*What is being asked:* Only the line containing "Vitry-sur-seine: 1 x" and the lines after it, through the end of the data below, are to be returned, each exactly as it stands.

====== Given information ======

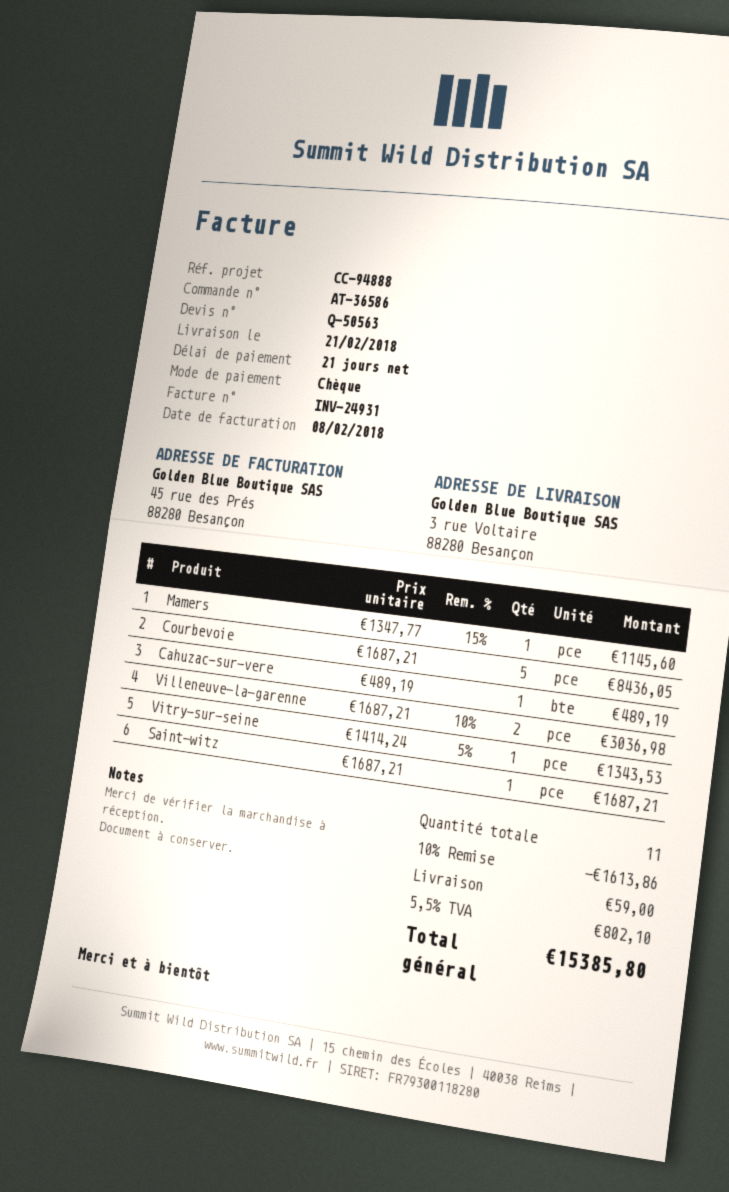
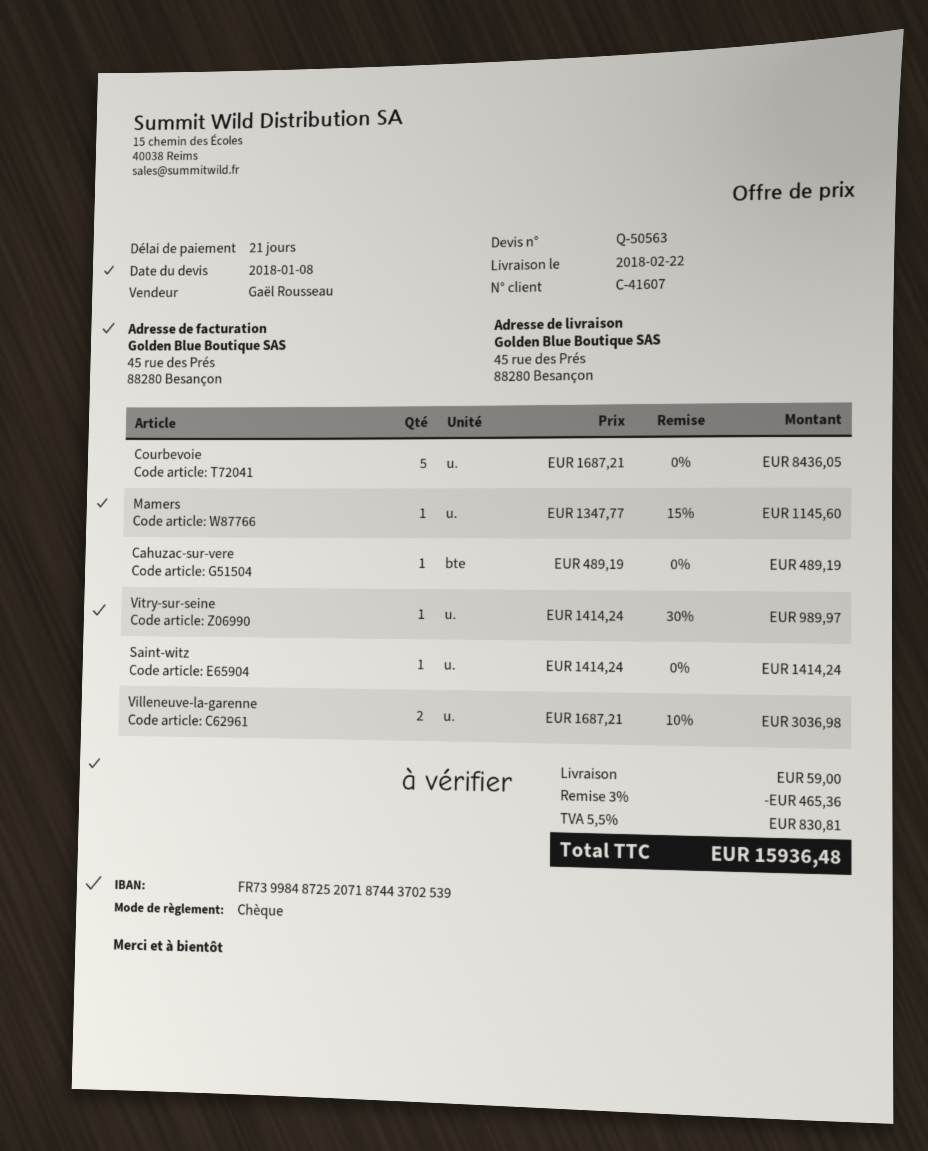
delivery date: 2018-02-21 -> 2018-02-22
ship to: 3 rue Voltaire, 88280 Besançon -> 45 rue des Prés, 88280 Besançon
Vitry-sur-seine: 1 x 1414.24 - 5% = 1343.53 -> 1 x 1414.24 - 30% = 989.97
Saint-witz: 1 x 1687.21 = 1687.21 -> 1 x 1414.24 = 1414.24
discount: 10% = 1613.86 -> 3% = 465.36
tax: 5.5% = 802.10 -> 5.5% = 830.81
total: 15385.80 -> 15936.48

======

*Response:*
Vitry-sur-seine: 1 x 1414.24 - 5% = 1343.53 -> 1 x 1414.24 - 30% = 989.97
Saint-witz: 1 x 1687.21 = 1687.21 -> 1 x 1414.24 = 1414.24
discount: 10% = 1613.86 -> 3% = 465.36
tax: 5.5% = 802.10 -> 5.5% = 830.81
total: 15385.80 -> 15936.48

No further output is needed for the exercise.